- Greene in 1968

7th Director-General of the BBC
- In office 1 January 1960 – March 1969
- Preceded by: Sir Ian Jacob
- Succeeded by: Charles Curran

Personal details
- Born: 15 November 1910 Berkhamsted, England
- Died: 19 February 1987 (aged 76) London, England
- Spouses: ; Helga Mary Guinness ​ ​(m. 1934; div. 1948)​ ; Elaine Shaplen ​ ​(m. 1951; div. 1969)​ ; Tatjana Sais ​ ​(m. 1970; died 1981)​ ; Sarah Mary Manning Grahame ​ ​(m. 1984)​
- Children: 4
- Relatives: Raymond Greene (brother) Graham Greene (brother)
- Education: Berkhamsted School
- Alma mater: Merton College, Oxford
- Occupation: Television executive; journalist;

= Hugh Greene =

British television executive & journalist (1910–1987)

Sir Hugh Carleton Greene (15 November 1910 – 19 February 1987) was a British television executive and journalist. He was director-general of the BBC from 1960 to 1969.

After working for newspapers in the 1930s, Greene spent most of his later career with the BBC, rising through the managerial ranks of overseas broadcasting and then news for the main domestic channels. He encountered opposition from some politicians and activists opposed to his modernising agenda, but under his leadership the BBC was recognised to be outperforming its commercial rival, ITV, and was awarded a second television channel (BBC 2) by the British government and authorised to introduce colour television to Britain.

After retiring from the BBC, Greene published several books, including a collaboration with his brother, the novelist Graham Greene, and made television programmes both for the BBC and ITV.

==Background==
Greene was born on 15 November 1910 in Berkhamsted, Hertfordshire, the youngest of four sons and the fifth of the six children of Charles Henry Greene, headmaster of Berkhamsted School, and his wife (and cousin), Marion Raymond, the daughter of the Rev Carleton Greene, vicar of Great Barford in Bedfordshire, with his mother being a cousin of the Scottish novelist Robert Louis Stevenson.

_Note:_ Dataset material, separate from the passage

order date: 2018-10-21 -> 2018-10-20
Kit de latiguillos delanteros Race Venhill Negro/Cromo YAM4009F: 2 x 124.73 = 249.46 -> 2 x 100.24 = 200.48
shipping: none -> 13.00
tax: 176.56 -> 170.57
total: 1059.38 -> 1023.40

Among the couple's other children were Graham Greene, the novelist, and Raymond Greene, a Doctor of Medicine and a mountaineer. Greene was educated at Berkhamsted School and at Merton College, Oxford, where he obtained a second class in classical moderations (1931) and English (1933).

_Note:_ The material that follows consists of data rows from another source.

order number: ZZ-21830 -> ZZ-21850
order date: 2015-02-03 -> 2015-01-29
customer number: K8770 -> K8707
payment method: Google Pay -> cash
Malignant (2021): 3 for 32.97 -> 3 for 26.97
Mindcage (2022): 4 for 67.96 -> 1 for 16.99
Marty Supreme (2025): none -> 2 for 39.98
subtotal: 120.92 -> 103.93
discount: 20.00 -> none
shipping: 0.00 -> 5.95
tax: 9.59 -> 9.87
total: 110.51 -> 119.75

Before his undergraduate years at Merton, Greene had spent some time in Germany and, after graduating, he returned there, beginning his career as a journalist. He worked in Munich for two British publications, the Daily Herald and the New Statesman, and in 1934 he joined the Berlin office of The Daily Telegraph, becoming its chief correspondent in 1938. The writer of his entry in the Dictionary of National Biography, Colin Shaw, comments that Greene's direct witnessing of the Nazis deeply influenced him for the rest of his life, "teaching him to hate intolerance and the degradation of character to which the loss of freedom led". He was expelled from Germany in May 1939 in reprisal for the expulsion from London of a journalist and Nazi agent, Rudolf Rösel.

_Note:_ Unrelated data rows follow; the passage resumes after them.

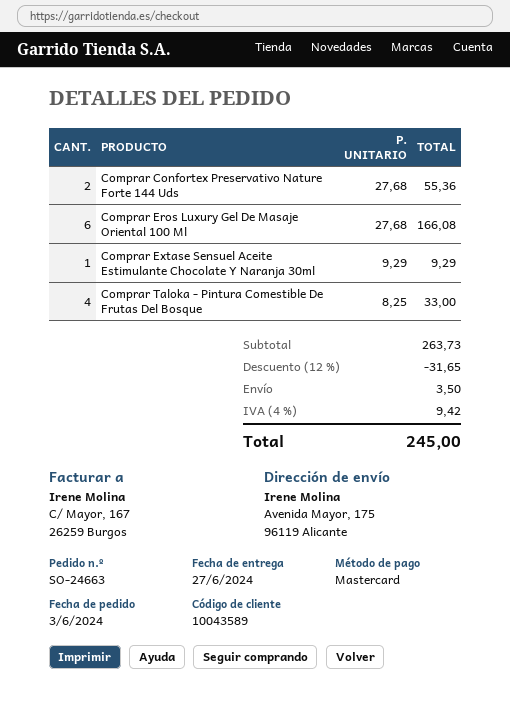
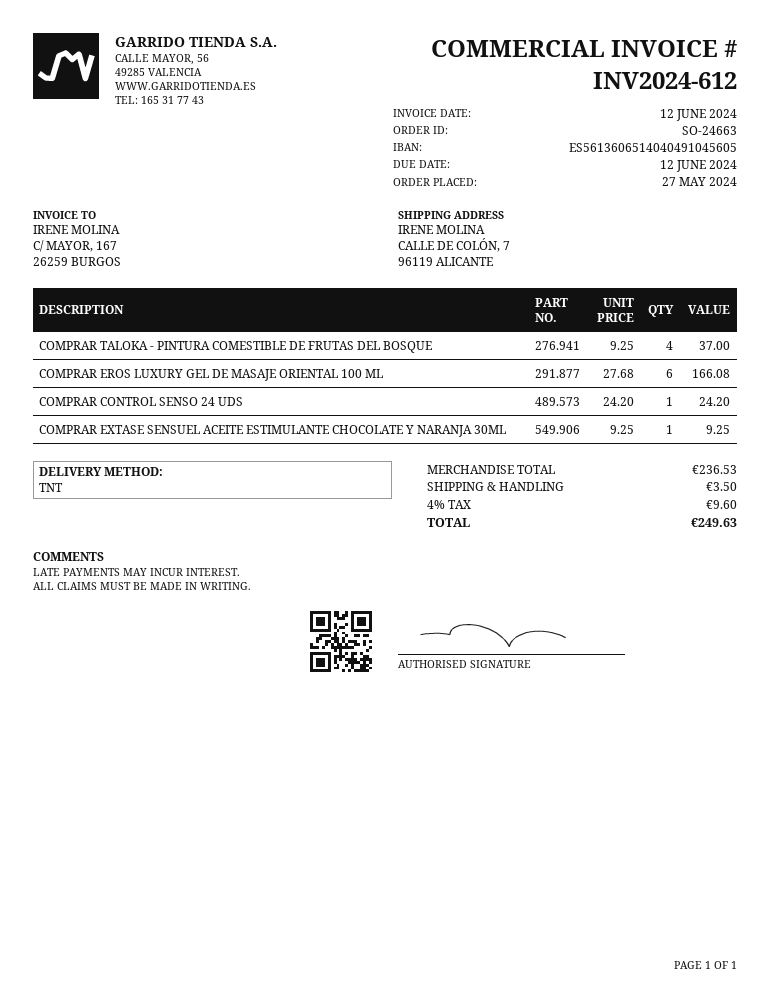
order date: 2024-06-03 -> 2024-05-27
ship to: Avenida Mayor, 175, 96119 Alicante -> CALLE DE COLÓN, 7, 96119 ALICANTE
Comprar Confortex Preservativo Nature Forte 144 Uds: 2 x 27.68 = 55.36 -> none
Comprar Extase Sensuel Aceite Estimulante Chocolate Y Naranja 30ml: 1 x 9.29 = 9.29 -> 1 x 9.25 = 9.25
Comprar Taloka - Pintura Comestible De Frutas Del Bosque: 4 x 8.25 = 33.00 -> 4 x 9.25 = 37.00
COMPRAR CONTROL SENSO 24 UDS: none -> 1 x 24.20 = 24.20
subtotal: 263.73 -> 236.53
discount: 12% = 31.65 -> none
tax: 4% = 9.42 -> 4% = 9.60
total: 245.00 -> 249.63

The Daily Telegraph sent Greene to Warsaw but his time there was brief. In September 1939, the Germans invaded Poland and he was forced to leave. As the war spread in Europe he reported from Romania, Bulgaria, Turkey, the Netherlands, Belgium and finally France, returning to Britain in June 1940, narrowly escaping the German army's arrival in Paris. After a few months in the Royal Air Force as a pilot officer in intelligence, he was released to join the BBC German Service, becoming its news editor. Throughout the war, the BBC remained committed to impartial and accurate reporting to enemy-occupied territories. In 1940, Greene was one of the first to undergo security clearance vetting by MI5 while working at the BBC, for MI5 suspected him to be a communist.

==Early broadcasting career==
At the end of the war the British government asked Greene to return to Germany as controller of broadcasting in the British-occupied zone. He established a peacetime radio service, Nordwestdeutscher Rundfunk, served as its first director-general and gave it a charter on the lines of the BBC. In 1948, the station was handed over to the German authorities and Greene returned to England. He was appointed head of the BBC's eastern European service in 1949, just before the Russians began to jam its broadcasts. In 1950, he was again seconded for government service, this time as head of emergency information services for the Federation of Malaya, helping to combat the efforts of communist insurgents. Among his assistants was the future prime minister of Singapore, Lee Kwan Yew, who became a close friend.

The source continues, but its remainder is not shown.